__Available records__.
⟨

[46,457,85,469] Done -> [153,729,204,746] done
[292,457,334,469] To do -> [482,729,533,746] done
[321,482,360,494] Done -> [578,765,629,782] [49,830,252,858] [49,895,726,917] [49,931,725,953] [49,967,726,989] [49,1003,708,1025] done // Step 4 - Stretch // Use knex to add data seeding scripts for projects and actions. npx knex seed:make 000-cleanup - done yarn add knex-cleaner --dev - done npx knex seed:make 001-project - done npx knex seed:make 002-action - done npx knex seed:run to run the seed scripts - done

⟩
⟨

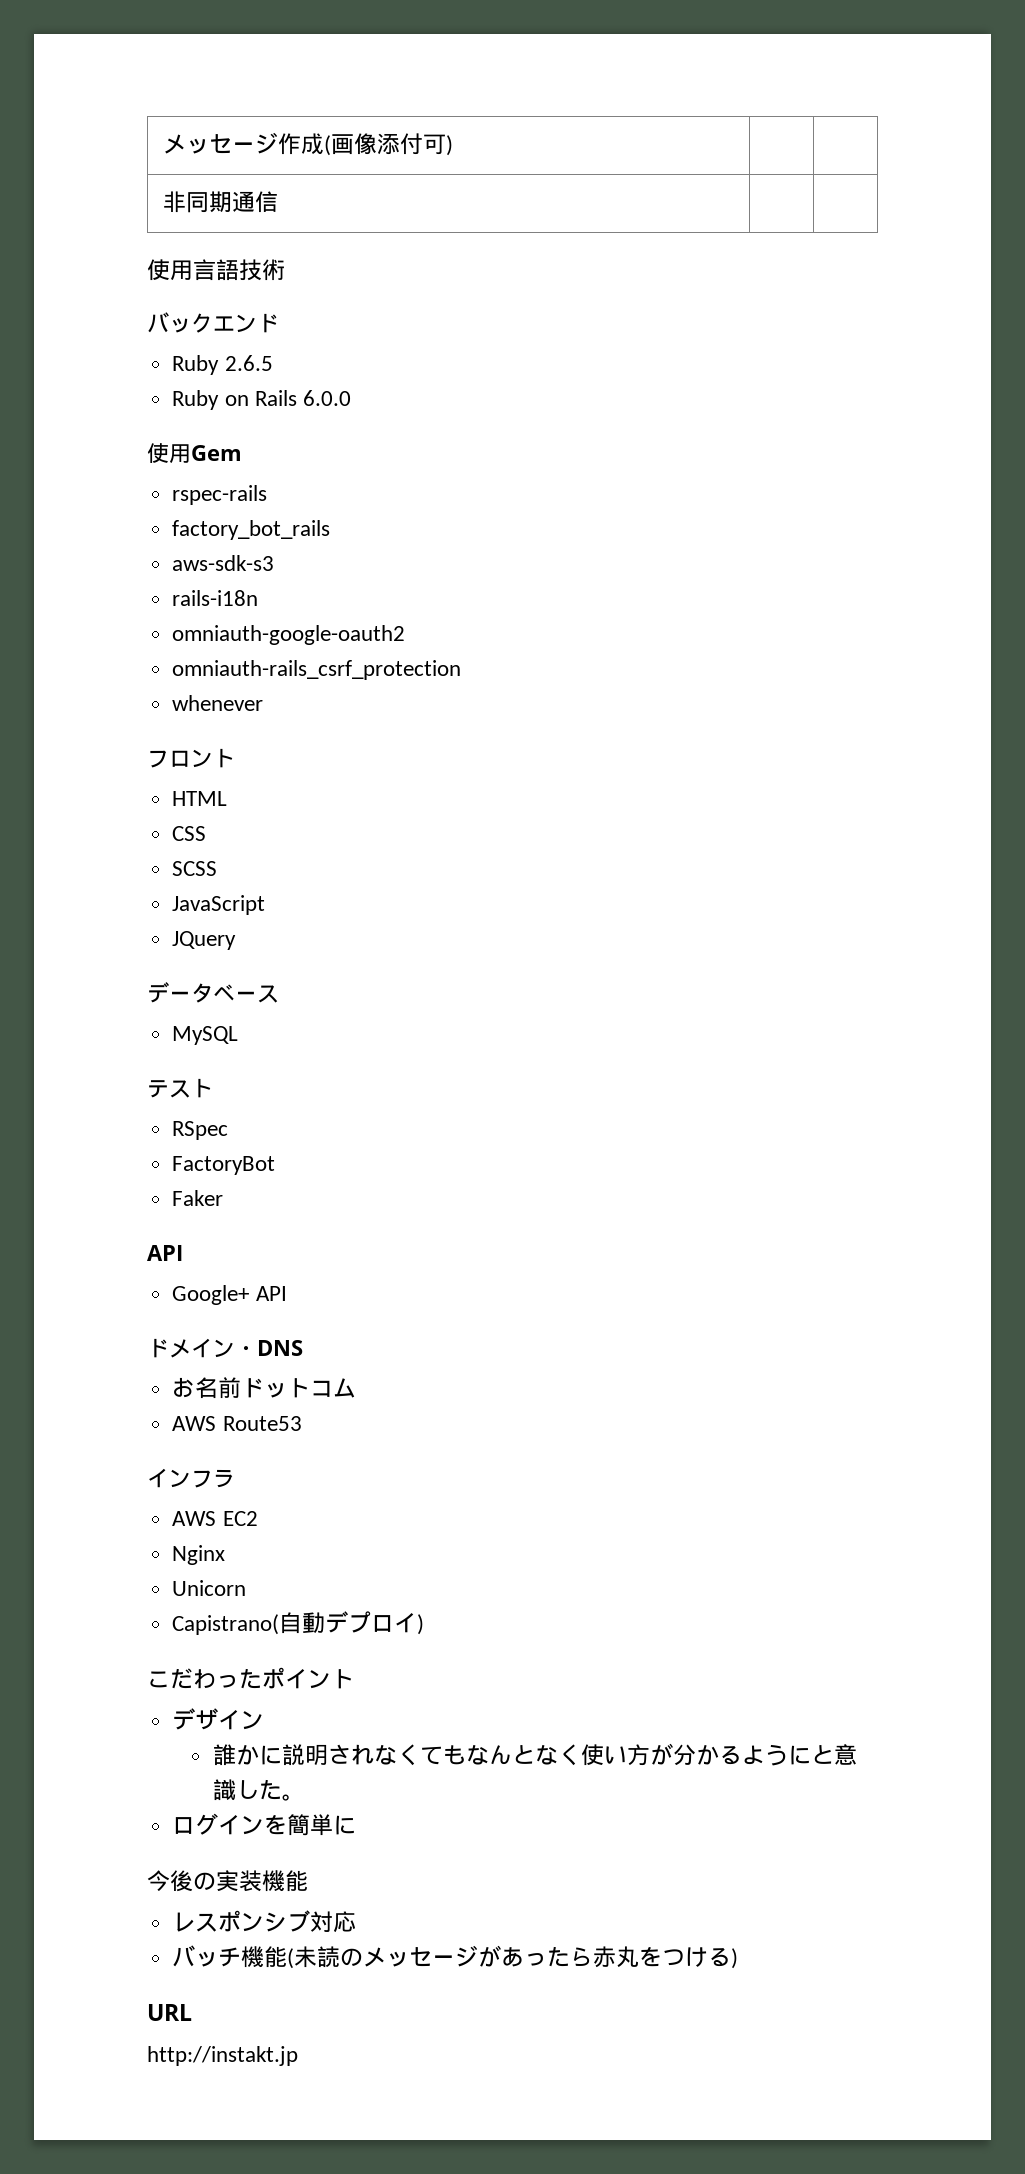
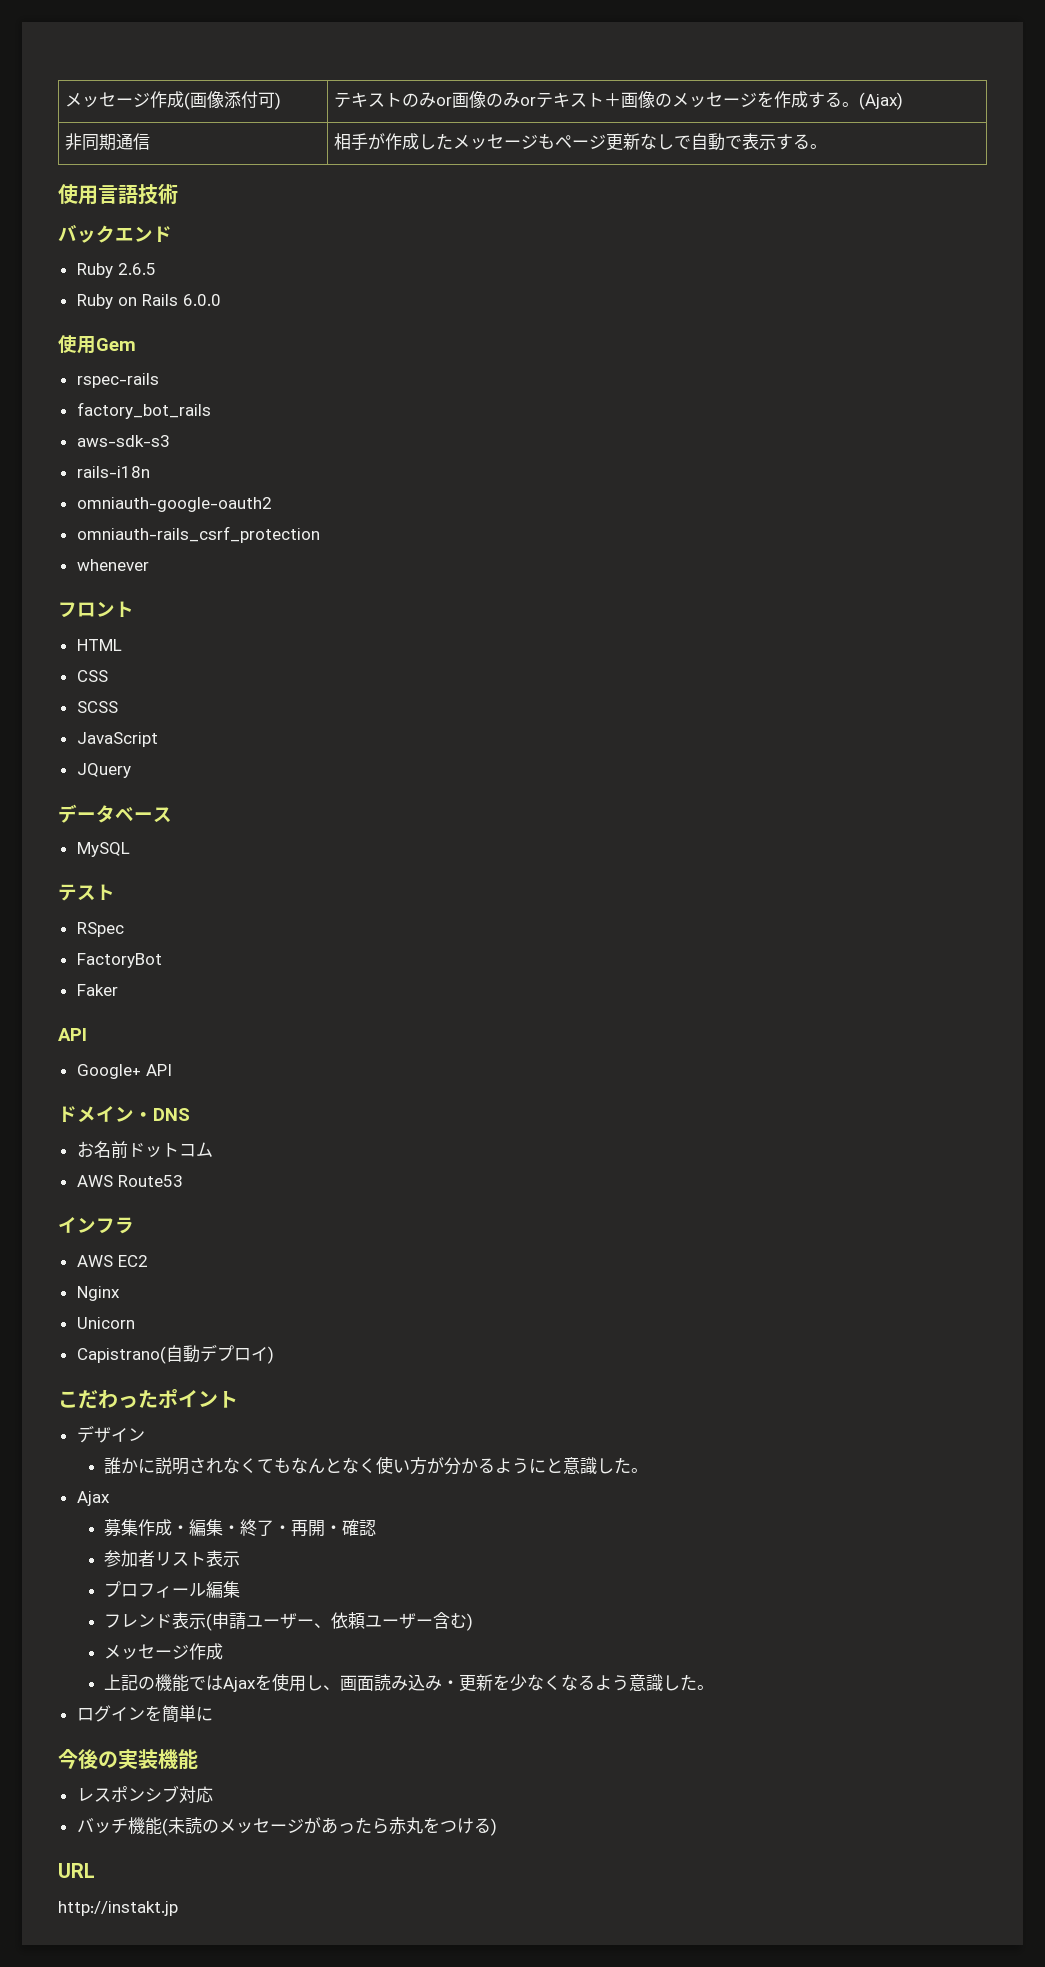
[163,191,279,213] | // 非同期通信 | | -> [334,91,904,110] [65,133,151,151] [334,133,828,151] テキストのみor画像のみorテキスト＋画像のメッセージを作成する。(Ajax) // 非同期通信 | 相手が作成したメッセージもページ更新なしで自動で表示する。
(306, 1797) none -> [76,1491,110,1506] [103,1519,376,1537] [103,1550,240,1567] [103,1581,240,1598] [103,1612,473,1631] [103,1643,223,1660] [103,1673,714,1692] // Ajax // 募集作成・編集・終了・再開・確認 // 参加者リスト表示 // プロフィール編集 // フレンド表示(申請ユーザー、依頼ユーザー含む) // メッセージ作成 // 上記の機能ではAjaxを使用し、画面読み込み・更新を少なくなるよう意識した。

⟩

__Work request__. Output the lines above exactly, but only those between the line holding "[163,191,279,213] | //" and the line holding "(306, 1797) none", inclusive.

__Response for this exercise__.
[163,191,279,213] | // 非同期通信 | | -> [334,91,904,110] [65,133,151,151] [334,133,828,151] テキストのみor画像のみorテキスト＋画像のメッセージを作成する。(Ajax) // 非同期通信 | 相手が作成したメッセージもページ更新なしで自動で表示する。
(306, 1797) none -> [76,1491,110,1506] [103,1519,376,1537] [103,1550,240,1567] [103,1581,240,1598] [103,1612,473,1631] [103,1643,223,1660] [103,1673,714,1692] // Ajax // 募集作成・編集・終了・再開・確認 // 参加者リスト表示 // プロフィール編集 // フレンド表示(申請ユーザー、依頼ユーザー含む) // メッセージ作成 // 上記の機能ではAjaxを使用し、画面読み込み・更新を少なくなるよう意識した。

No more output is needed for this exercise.